El doctor - administrador cumplió su promesa y en la Tarjeta de racionamiento quedó estampado el sello que certificaba que desde entonces yo tenía que usar zapatos ortopédicos con ciertas medidas. Una vez al año tendría ese privilegio hasta que la situación del calzado nacional mejorase. Incierto panorama.

Desde ese entonces tuve par de zapatos ortopédicos que si bien no respondían a mi íntegra fisonomía, resolvía un  problema real. Solo que nadie intuyó que el doctor no estaría para siempre. Al año siguiente se marchó del país y me dejó atado a un dictamen fraudulento y errado. Para acortar la historia, le cuento que tuve que seguir durante varios años calzando zapato nuevo con veredicto irracional; dos centímetros más en el lado izquierdo. Al cabo de muchos años gracias a otra movida genial de mi madre que involucró a importantes funcionarios se logró obtener una nueva Tarjeta sin el timbre de "necesita un zapato especial" y pasé a ser nuevamente, a esa altura de la vida, un joven "normal". 

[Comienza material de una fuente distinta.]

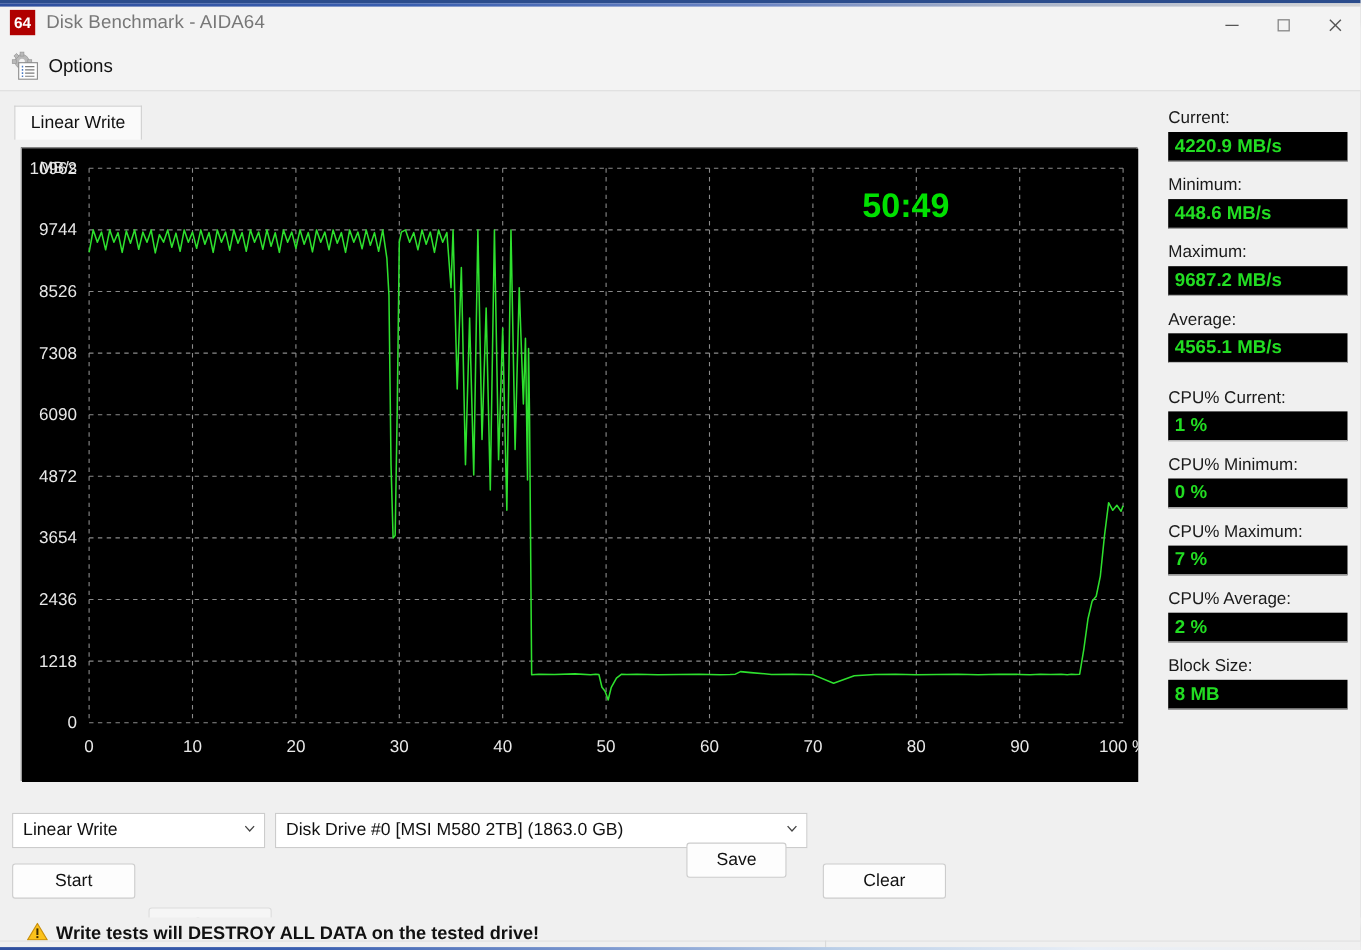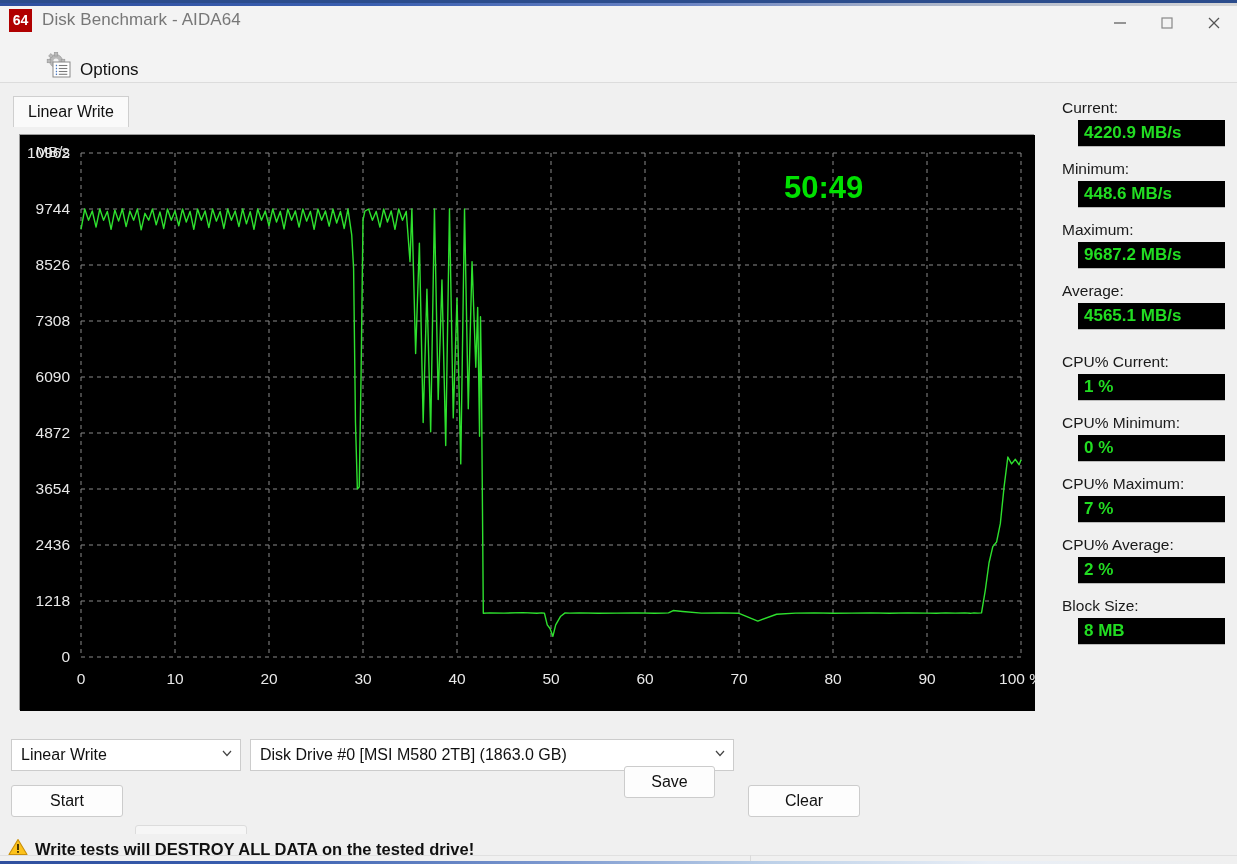--- a/index.html
+++ b/index.html
@@ -34,21 +34,21 @@
   .wc { width: 47px; height: 34px; display: flex; align-items: center; justify-content: center; }
   .wc svg { display: block; }
 
   
   .toolbar {
     position: absolute; left: 0; top: 37px; width: 1237px; height: 46px;
     background: #f3f3f3;
     border-bottom: 1px solid #dcdcdc;
     display: flex; align-items: center;
   }
-  .tb-item { display: flex; align-items: flex-end; height: 40px; padding: 0 10px 0 8px; cursor: default; margin-left: 36px; }
+  .tb-item { display: flex; align-items: center; height: 40px; padding: 0 10px 0 8px; cursor: default; }
   .opt-icon { width: 30px; height: 30px; position: relative; margin-right: 6px; flex: 0 0 auto; }
   .tb-label { font-size: 17px; color: #111; }
 
   
   .tabstrip {
     position: absolute; left: 8px; top: 96px; width: 1026px; height: 31px;
   }
   .tab {
     position: absolute; left: 5px; top: 0; height: 31px;
     padding: 0 14px; display: flex; align-items: center;
@@ -69,21 +69,21 @@
 
   
   .stats { position: absolute; left: 1062px; top: 98px; width: 163px; }
   .stat { margin-bottom: 12px; }
   .stat-label { font-size: 15.5px; color: #1a1a1a; margin-bottom: 3px; line-height: 19px; }
   .stat-value {
     background: #000; color: #22dd22;
     font-size: 17px; font-weight: bold;
     padding: 3px 6px 4px 6px; height: 27px; line-height: 20px;
     border-bottom: 1px solid #bbb;
-    overflow: hidden; white-space: nowrap; margin-left: 16px;
+    overflow: hidden; white-space: nowrap;
   }
   .stat.gap { margin-top: 22px; }
 
   
   .combo {
     position: absolute; height: 32px;
     background: #fff; border: 1px solid #cccccc;
     display: flex; align-items: center; padding: 0 6px 0 9px;
     font-size: 16px; color: #111;
   }
@@ -101,21 +101,21 @@
   }
   .btn.disabled { color: #a6a6a6; background: #f6f6f6; border-color: #dcdcdc; }
   #btn-start { left: 11px; top: 785px; width: 112px; }
   #btn-stop  { left: 135px; top: 785px; width: 112px; margin-top: 40px; }
   #btn-save  { left: 624px; top: 766px; width: 91px; }
   #btn-clear { left: 748px; top: 785px; width: 112px; }
 
   
   .warning {
     position: absolute; left: 0; top: 834px; width: 1237px; height: 30px;
-    display: flex; align-items: center; padding-left: 8px;
+    display: flex; align-items: center; padding-left: 24px;
     background: #f0f0f0;
   }
   .warn-text { font-size: 16.5px; font-weight: bold; color: #111; margin-left: 7px; }
   .statusbar {
     position: absolute; left: 0; top: 855px; width: 1237px; height: 9px;
     background: #f0f0f0; border-top: 1px solid #e0e0e0;
   }
   .status-div { position: absolute; left: 750px; top: 855px; width: 1px; height: 9px; background: #dadada; }
   .bottom-accent {
     position: absolute; left: 0; bottom: 0; width: 1237px; height: 3px;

¿Podría hoy día juzgar al doctor o a mi madre por querer dar solución a un problema real? La vida va dando vueltas y lo que ayer encontramos ideal hoy nos castiga y retuerce. La situación del calzado nunca mejoró como tampoco mejoraron otras tantas cosas en mi Cuba querida. En resumen, esa el razón de mi desbalanceada fisonomía. Como ve doctora, esto no resiste otro análisis. 

¡Valor!- sólo alcanzó a exclamar ella.

Acto seguido se incorporó para abrazarme. Ambos nos echamos a reír.